Ainda que o marco histórico dos 150 mil pontos atingido nesta segunda-feira seja um passo relevante para o Ibovespa, a pontuação não representa necessariamente o auge do otimismo, avalia Daniel Utsch, gestor de renda variável da Nero Capital. Ele lembra que, em 2008, quando o Brasil conquistou o grau de investimento, a bolsa local também alcançou máximas históricas, o que refletia o pico de confiança dos investidores no país. O momento atual, porém, “é completamente diferente”.
“É um movimento expressivo, mas, quando se amplia a janela de tempo, os ganhos não superam a inflação desde a máxima registrada em meados de 2021”, enfatiza. “O Ibovespa já deveria estar entre 60% e 70% acima do nível atual. A bolsa precisaria alcançar cerca de 300 mil pontos para realmente remunerar o investidor que comprou ações em 2019 ou em 2021, mas ainda estamos muito distantes disso”, completa.
Nos últimos cinco anos, o profissional da Nero destaca que o mercado de renda variável sofreu resgates expressivos. Embora o ritmo de saques tenha diminuído recentemente, o volume aplicado em fundos e ações permanece praticamente estável há cerca de um ano e meio.
“A indústria de fundos foi completamente castigada a nível de proporção dos investimentos. Quando se olha a composição do Ibovespa, anda tem efeito muito relevante, porque as empresas de setores mais ligados à economia doméstica foram muito mal: ou diminuíram a participação no índice ou saíram dele.”
O motivo, segundo Utsch, é que o investidor pessoa física não possuía, em média, ações que se destacaram nos últimos anos, como Weg ou Sabesp, na proporção do Ibovespa. Por isso, essa categoria de investidores não acumula retornos significativos — pelo contrário, muitos podem estar com prejuízos. “Provavelmente, eles tinham carteiras concentradas em varejistas e outras empresas de consumo, que foram muito mal. A carteira de um investidor médio que começou a investir em meados de 2021 ainda está 50% negativa, nominalmente, sem considerar a inflação”, explica.
O entusiasmo com a renda variável brasileira segue moderado, refletindo-se no volume financeiro do Ibovespa, que registra uma média de R$ 15,9 bilhões em 2025 — bem abaixo dos níveis observados nos últimos anos. Para o gestor da Nero, o rali recente do índice foi impulsionado principalmente por uma rotação global de carteiras, com investidores retirando recursos dos Estados Unidos e aplicando em mercados emergentes, ainda que em baixas proporções.

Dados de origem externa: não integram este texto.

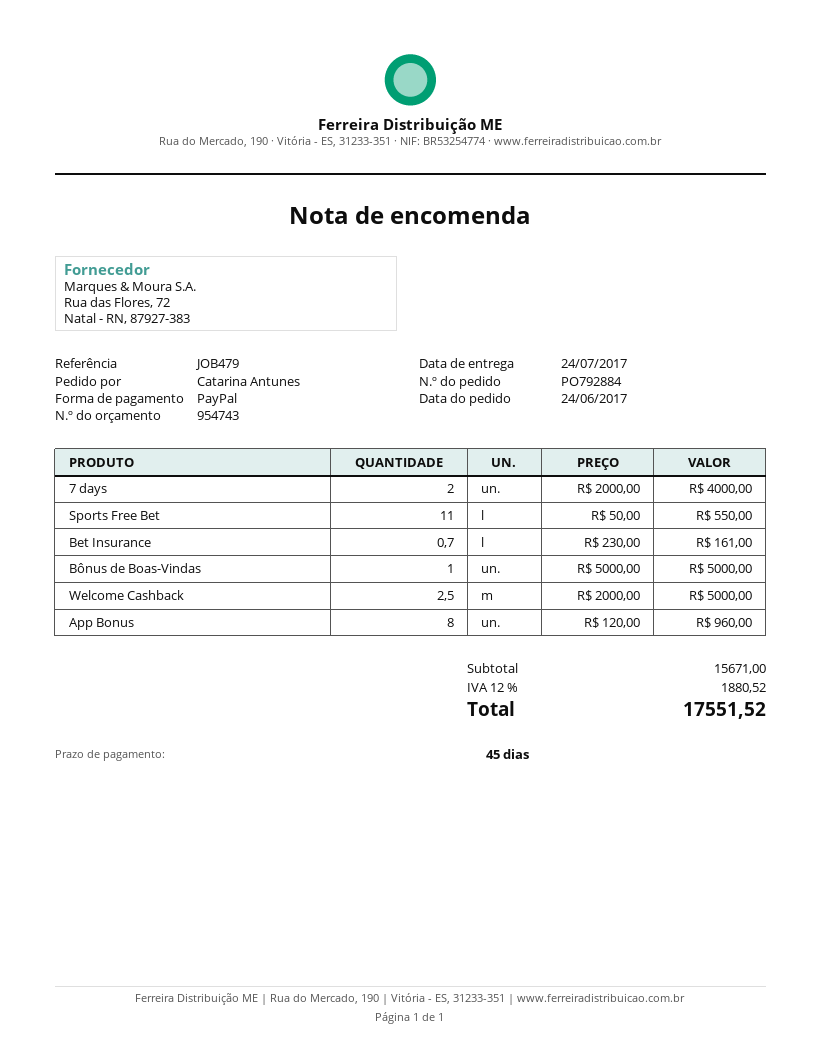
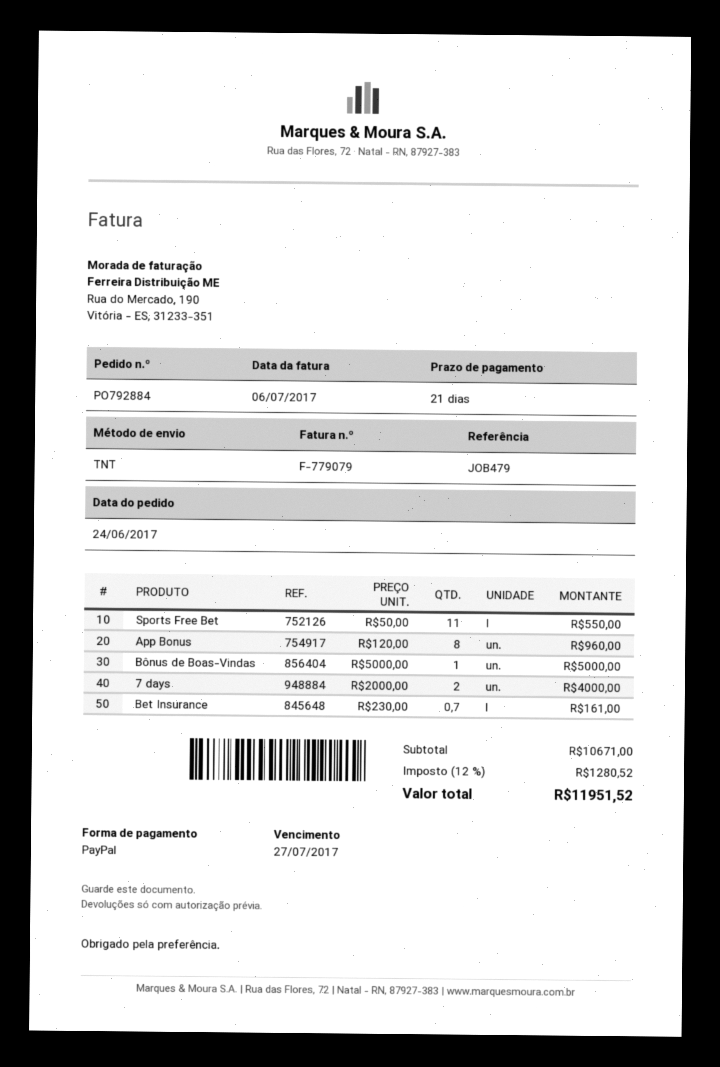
payment terms: 45 days -> 21 days
Welcome Cashback: 2.5 x 2000.00 = 5000.00 -> none
subtotal: 15671.00 -> 10671.00
tax: 12% = 1880.52 -> 12% = 1280.52
total: 17551.52 -> 11951.52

Nesse sentido, alguns fatores poderiam atuar como catalisadores para uma alta mais consistente, como a queda da Selic ou mudanças no cenário eleitoral. No entanto, ao comparar o desempenho brasileiro com o de outros emergentes, ele diz que os movimentos são praticamente idênticos. “Os gestores estão tentando ser um pouco criativos para comemorar, porque não há um sinal real de otimismo. A melhora existe, mas foi totalmente impulsionada por fatores externos”, completa.